Your task: From the data below, copy exactly the lines that lie between the one holding "column top3 | position: 4 -> 2" and the one holding "1 | top6: 0.440 -> 0.438", including both, and nothing more.

------ Materials provided ------

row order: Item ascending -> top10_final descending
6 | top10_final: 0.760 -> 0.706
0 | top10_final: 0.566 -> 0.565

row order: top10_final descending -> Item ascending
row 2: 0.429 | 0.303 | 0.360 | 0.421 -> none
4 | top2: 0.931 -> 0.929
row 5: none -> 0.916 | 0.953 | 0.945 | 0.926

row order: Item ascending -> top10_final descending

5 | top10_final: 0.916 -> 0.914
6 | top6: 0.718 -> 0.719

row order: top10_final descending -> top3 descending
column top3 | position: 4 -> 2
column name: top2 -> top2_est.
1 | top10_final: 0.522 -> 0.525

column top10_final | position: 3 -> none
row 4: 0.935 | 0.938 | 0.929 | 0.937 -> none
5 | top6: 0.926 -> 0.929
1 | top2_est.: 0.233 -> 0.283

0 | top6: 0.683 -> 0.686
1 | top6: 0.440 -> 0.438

------
------ Materials provided ------

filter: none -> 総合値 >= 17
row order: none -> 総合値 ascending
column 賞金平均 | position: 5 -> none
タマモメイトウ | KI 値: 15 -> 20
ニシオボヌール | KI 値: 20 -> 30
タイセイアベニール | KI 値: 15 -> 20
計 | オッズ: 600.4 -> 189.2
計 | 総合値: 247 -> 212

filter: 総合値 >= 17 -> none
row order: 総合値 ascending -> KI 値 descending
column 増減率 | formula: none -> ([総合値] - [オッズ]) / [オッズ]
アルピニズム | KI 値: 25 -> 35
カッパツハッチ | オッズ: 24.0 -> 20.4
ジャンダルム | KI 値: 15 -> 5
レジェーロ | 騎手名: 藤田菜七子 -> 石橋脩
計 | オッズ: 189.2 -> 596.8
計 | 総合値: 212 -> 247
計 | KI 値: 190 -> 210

------

Expected answer:
column top3 | position: 4 -> 2
column name: top2 -> top2_est.
1 | top10_final: 0.522 -> 0.525

column top10_final | position: 3 -> none
row 4: 0.935 | 0.938 | 0.929 | 0.937 -> none
5 | top6: 0.926 -> 0.929
1 | top2_est.: 0.233 -> 0.283

0 | top6: 0.683 -> 0.686
1 | top6: 0.440 -> 0.438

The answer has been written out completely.